Set down the first line below and each line after it, ending with the one that holds "[28,257,93,274] Images: ->". Pictures do not belong in the copy.

Listed records Start Marker

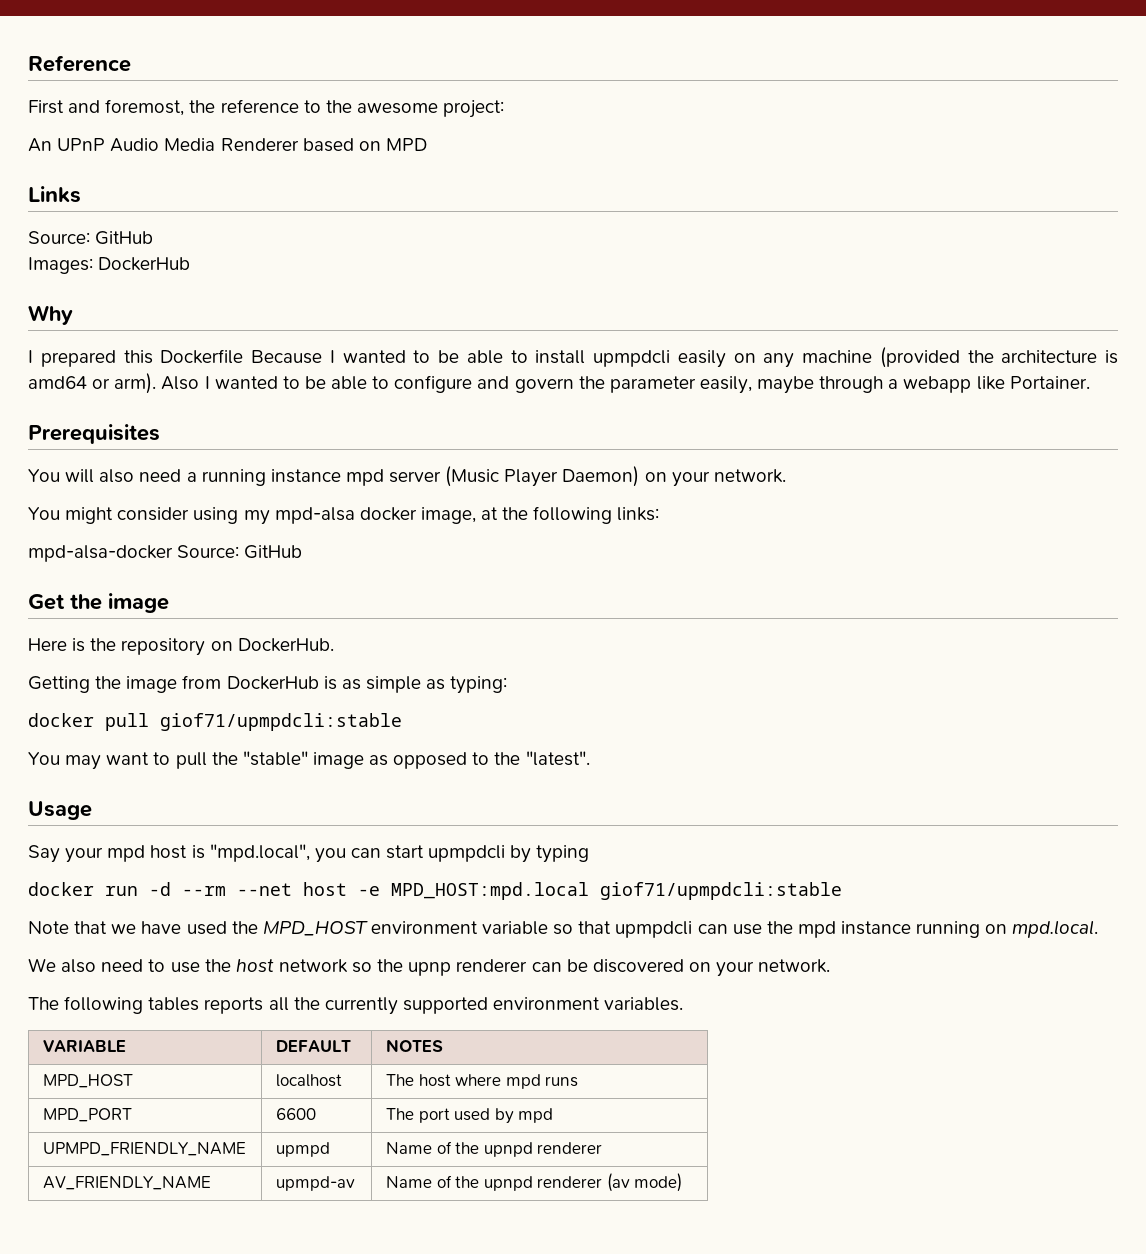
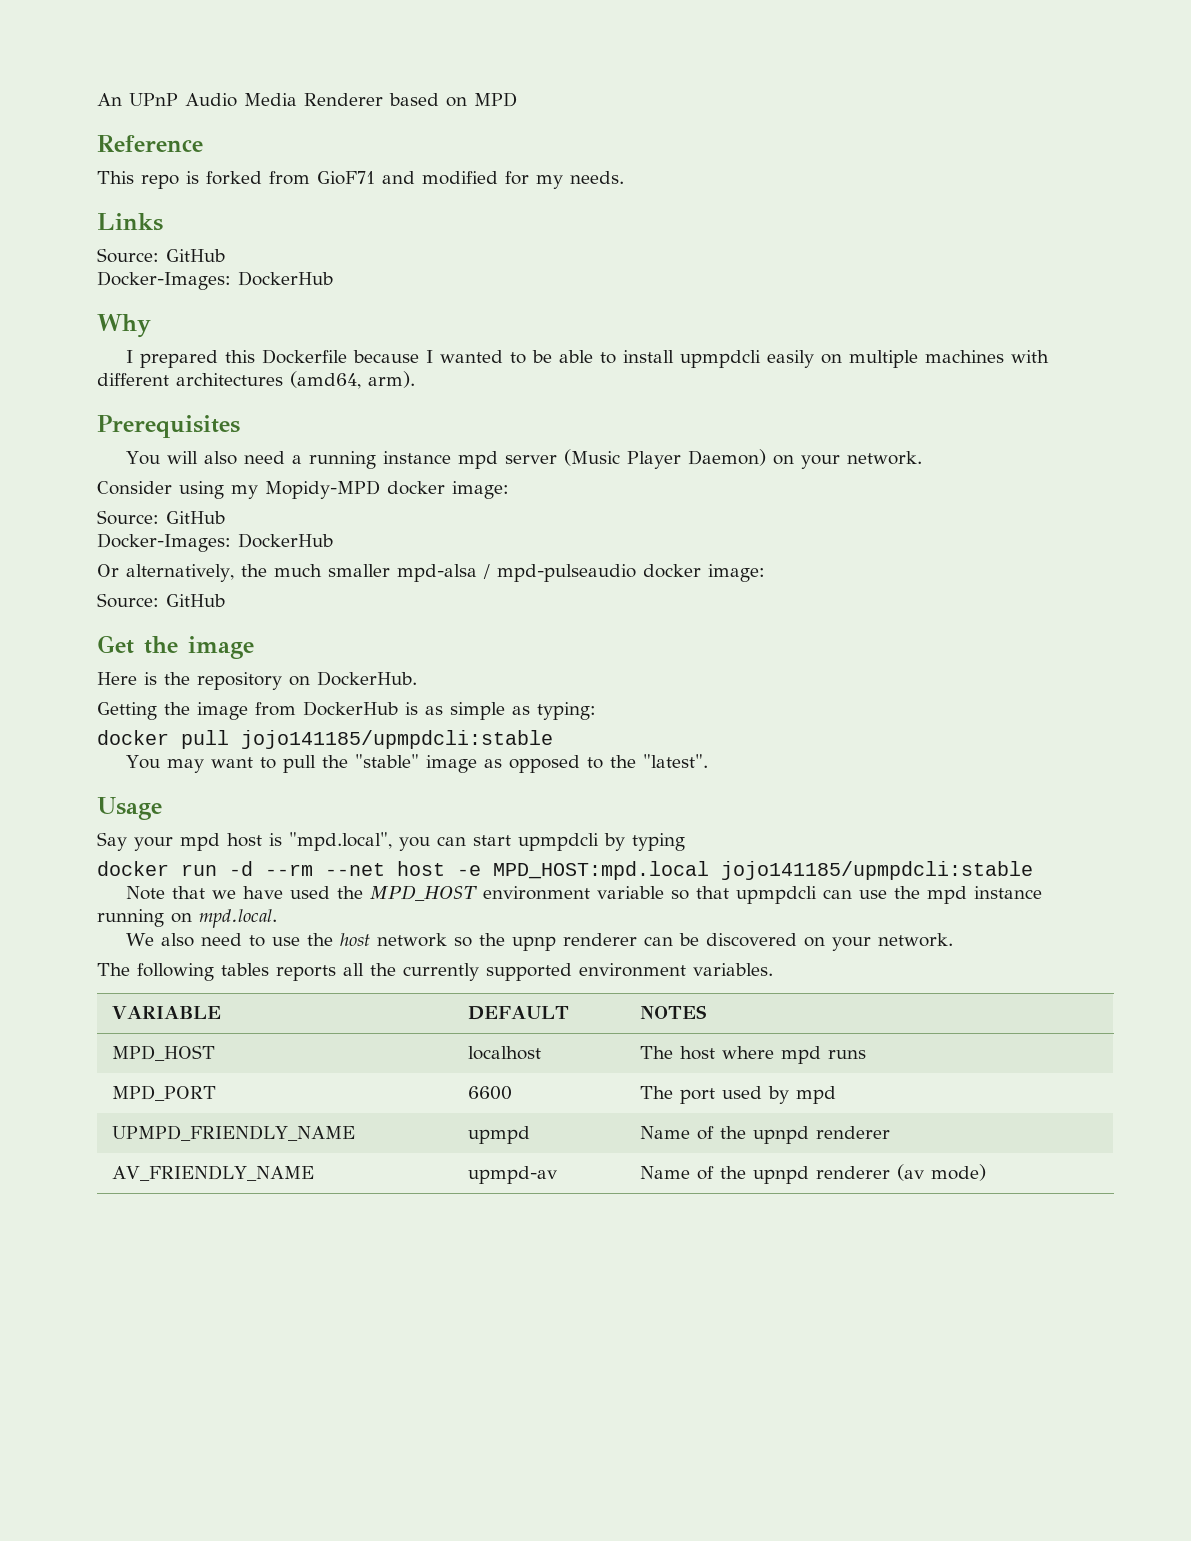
[28,55,131,72] [28,99,505,118] Reference // First and foremost, the reference to the awesome project: // -> (97, 99) none
(427, 144) none -> [97,135,203,152] [97,171,624,189] // Reference // This repo is forked from GioF71 and modified for my needs.
[28,257,93,274] Images: -> [97,271,231,290] Docker-Images:
[251,350,322,364] Because -> [352,350,419,363] because
[763,347,1118,368] [28,373,1090,394] any machine (provided the architecture is amd64 or arm). Also I wanted to be able to configure and govern the parameter easily, maybe through a webapp like Portainer. -> [848,350,1049,368] [97,371,415,389] multiple machines with different architectures (amd64, arm).
[28,506,660,525] [28,545,173,562] You might consider using my mpd-alsa docker image, at the following links: // mpd-alsa-docker -> [97,480,509,499] [97,510,225,525] [97,533,333,552] [97,564,765,582] Consider using my Mopidy-MPD docker image: // Source: GitHub // Docker-Images: DockerHub // Or alternatively, the much smaller mpd-alsa / mpd-pulseaudio docker image: //
[160,713,402,731] giof71/upmpdcli:stable -> [241,730,553,749] jojo141185/upmpdcli:stable
[600,882,842,900] giof71/upmpdcli:stable -> [721,861,1033,880] jojo141185/upmpdcli:stable

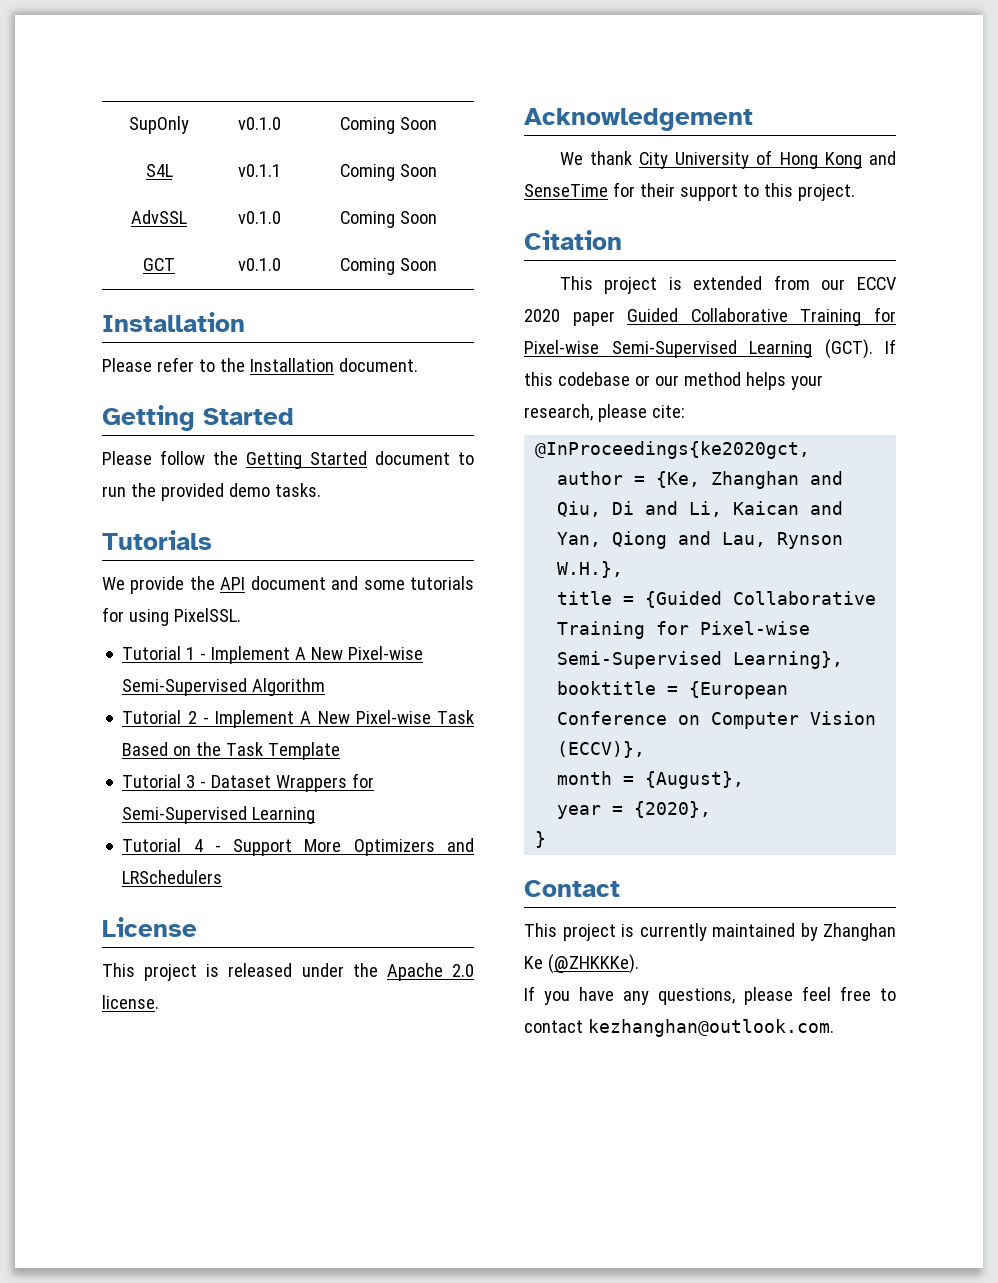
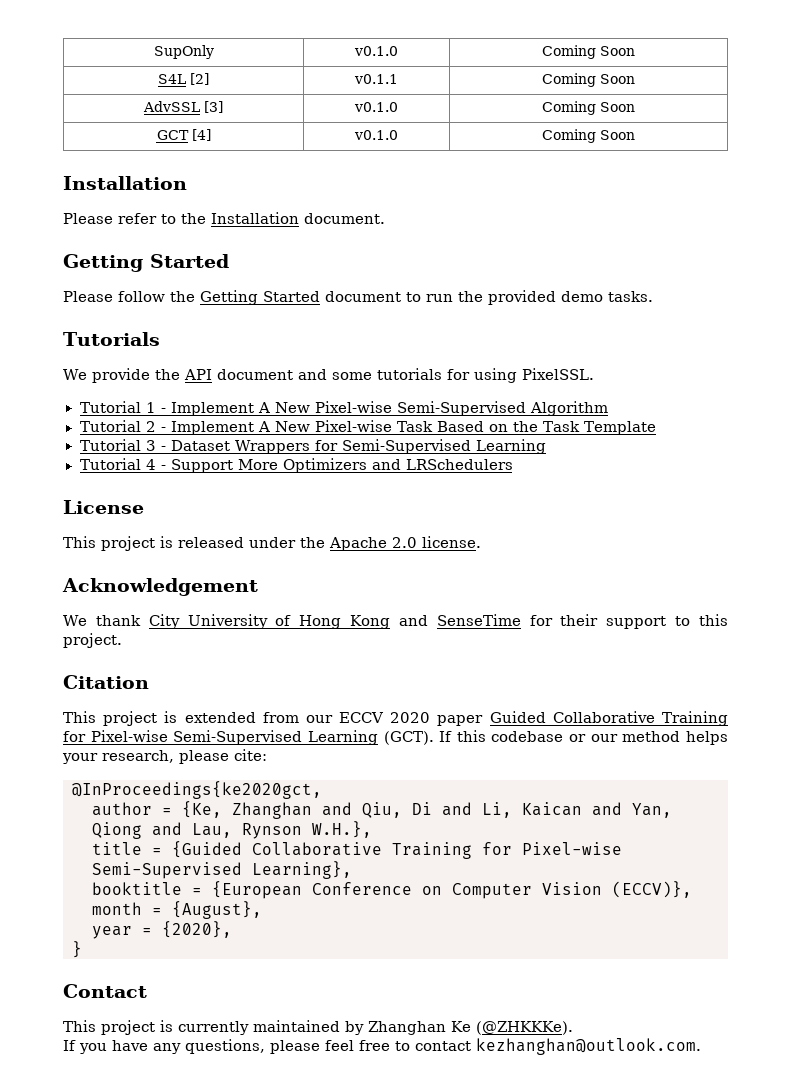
(173, 170) none -> [190,73,209,85] [2]
(187, 217) none -> [204,101,223,113] [3]
(175, 264) none -> [191,129,211,141] [4]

Listed records End Marker

Exercise output:
[28,55,131,72] [28,99,505,118] Reference // First and foremost, the reference to the awesome project: // -> (97, 99) none
(427, 144) none -> [97,135,203,152] [97,171,624,189] // Reference // This repo is forked from GioF71 and modified for my needs.
[28,257,93,274] Images: -> [97,271,231,290] Docker-Images:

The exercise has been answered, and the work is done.